=== Section Start ===

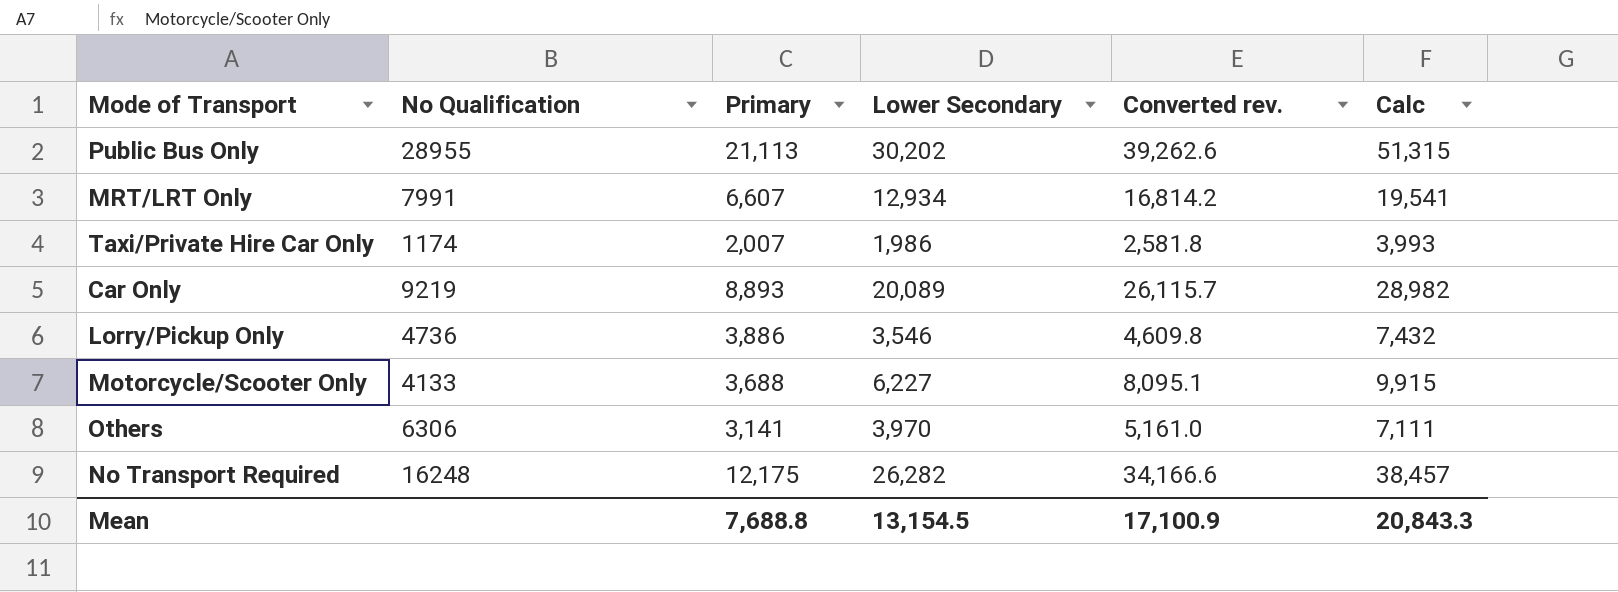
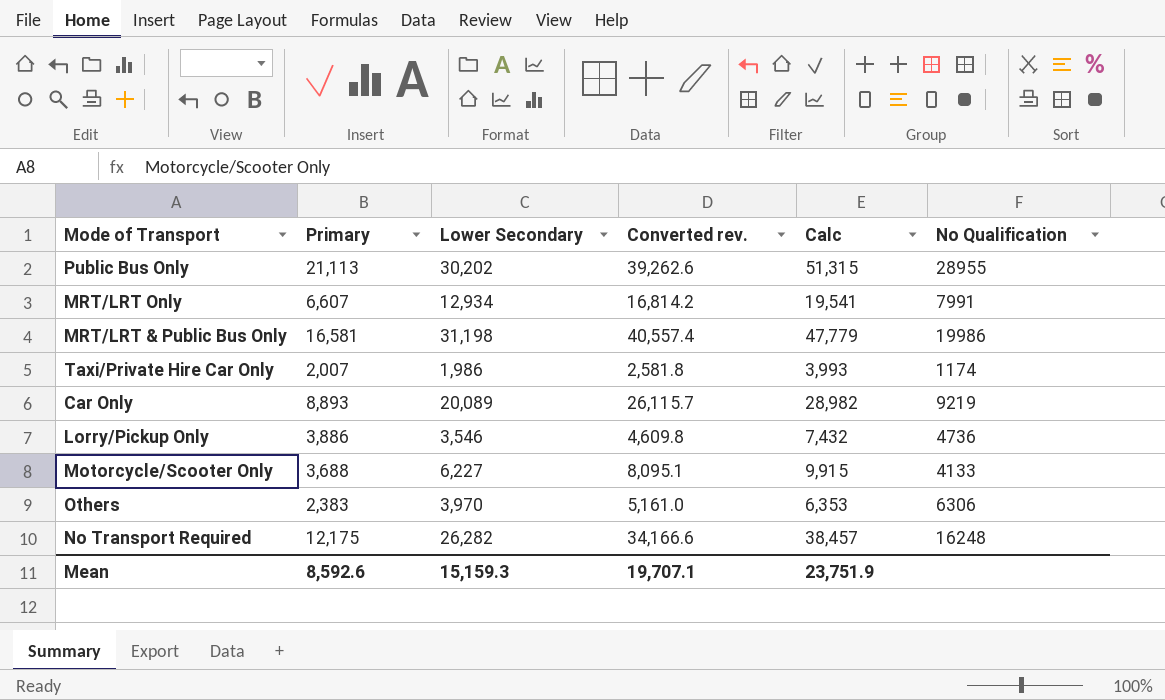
column No Qualification | position: 2 -> 6
row MRT/LRT & Public Bus Only: none -> 16,581 | 31,198 | 40,557.4 | 47,779 | 19986
Others | Primary: 3,141 -> 2,383
Others | Calc: 7,111 -> 6,353
Mean | Primary: 7,688.8 -> 8,592.6
Mean | Lower Secondary: 13,154.5 -> 15,159.3
Mean | Converted rev.: 17,100.9 -> 19,707.1
Mean | Calc: 20,843.3 -> 23,751.9

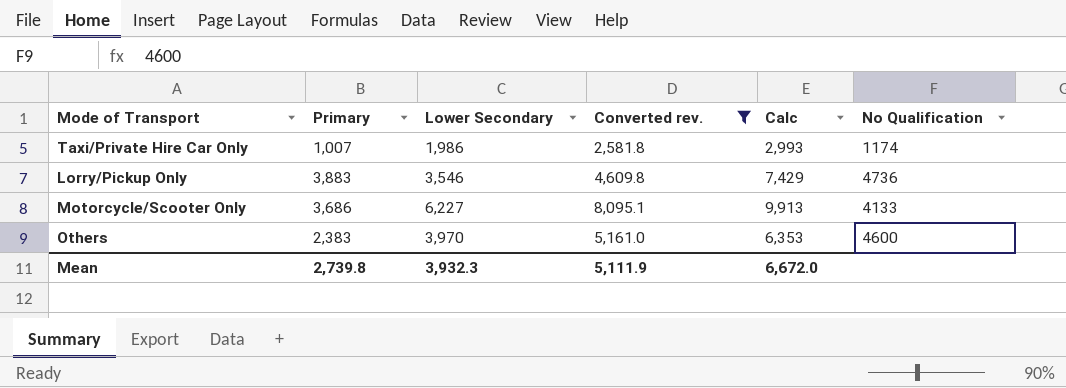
filter: none -> Converted rev. <= 8,095.1
Taxi/Private Hire Car Only | Primary: 2,007 -> 1,007
Taxi/Private Hire Car Only | Calc: 3,993 -> 2,993
Lorry/Pickup Only | Primary: 3,886 -> 3,883
Lorry/Pickup Only | Calc: 7,432 -> 7,429
Motorcycle/Scooter Only | Primary: 3,688 -> 3,686
Motorcycle/Scooter Only | Calc: 9,915 -> 9,913
Others | No Qualification: 6306 -> 4600
Mean | Primary: 8,592.6 -> 2,739.8
Mean | Lower Secondary: 15,159.3 -> 3,932.3
Mean | Converted rev.: 19,707.1 -> 5,111.9
Mean | Calc: 23,751.9 -> 6,672.0

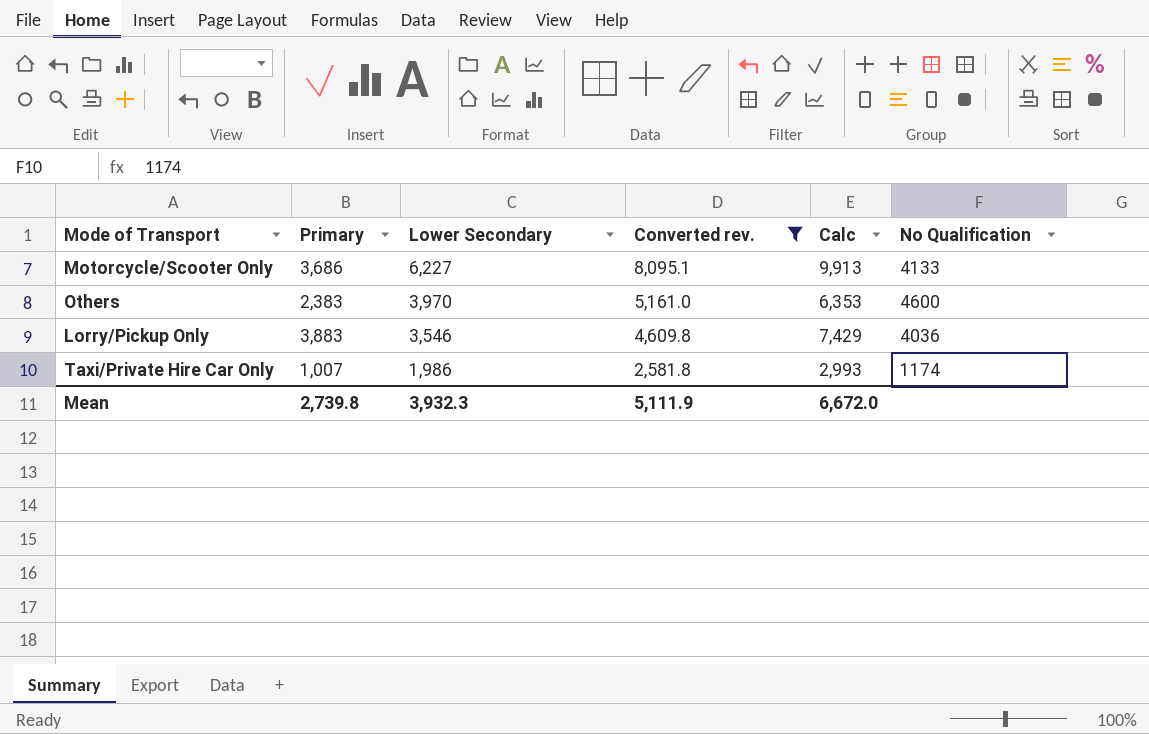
row order: none -> Lower Secondary descending
Lorry/Pickup Only | No Qualification: 4736 -> 4036

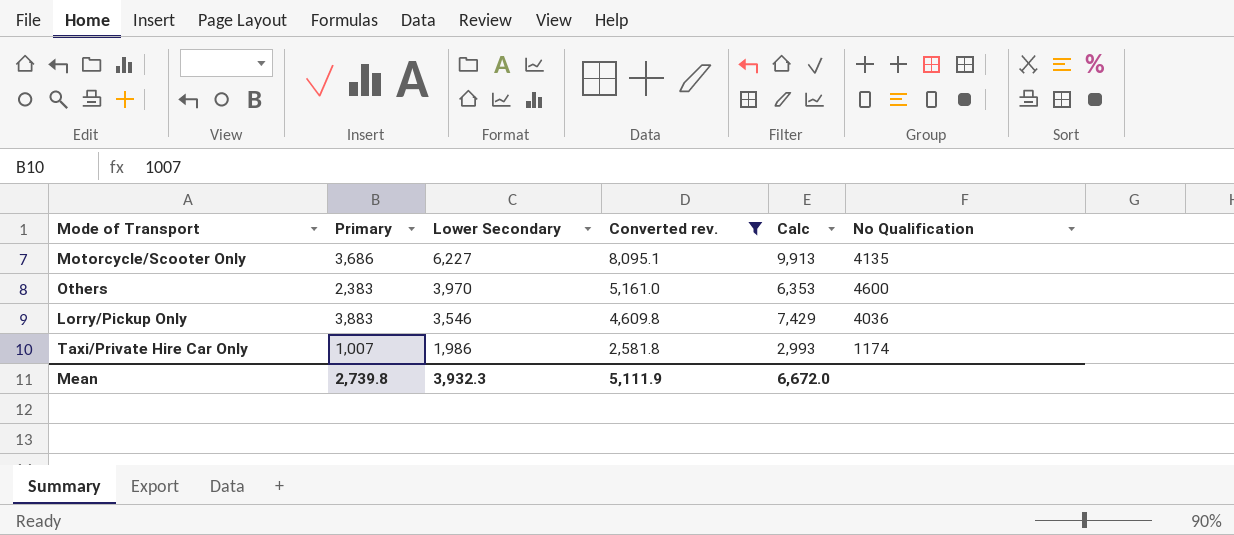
Motorcycle/Scooter Only | No Qualification: 4133 -> 4135

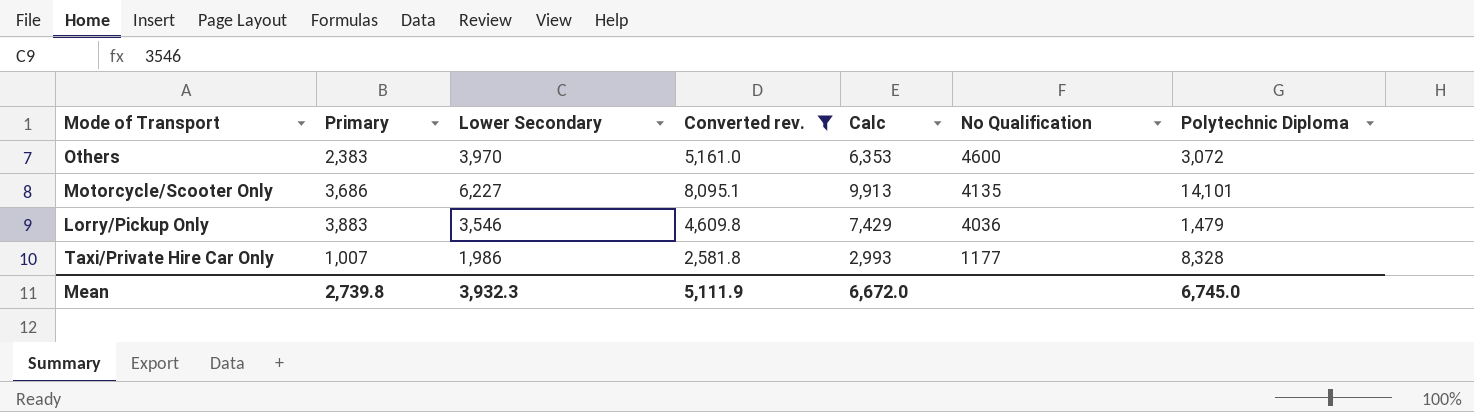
row order: Lower Secondary descending -> No Qualification descending
column Polytechnic Diploma | position: none -> 7
Taxi/Private Hire Car Only | No Qualification: 1174 -> 1177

=== Section End ===

> **Problem description**
Locate the line containing "Mean | Converted rev.: 17,100.9 -> 19,707.1" in the records above, then output it and every line after it through the last, excluding pictures.

> **Solution to this exercise**
Mean | Converted rev.: 17,100.9 -> 19,707.1
Mean | Calc: 20,843.3 -> 23,751.9

filter: none -> Converted rev. <= 8,095.1
Taxi/Private Hire Car Only | Primary: 2,007 -> 1,007
Taxi/Private Hire Car Only | Calc: 3,993 -> 2,993
Lorry/Pickup Only | Primary: 3,886 -> 3,883
Lorry/Pickup Only | Calc: 7,432 -> 7,429
Motorcycle/Scooter Only | Primary: 3,688 -> 3,686
Motorcycle/Scooter Only | Calc: 9,915 -> 9,913
Others | No Qualification: 6306 -> 4600
Mean | Primary: 8,592.6 -> 2,739.8
Mean | Lower Secondary: 15,159.3 -> 3,932.3
Mean | Converted rev.: 19,707.1 -> 5,111.9
Mean | Calc: 23,751.9 -> 6,672.0

row order: none -> Lower Secondary descending
Lorry/Pickup Only | No Qualification: 4736 -> 4036

Motorcycle/Scooter Only | No Qualification: 4133 -> 4135

row order: Lower Secondary descending -> No Qualification descending
column Polytechnic Diploma | position: none -> 7
Taxi/Private Hire Car Only | No Qualification: 1174 -> 1177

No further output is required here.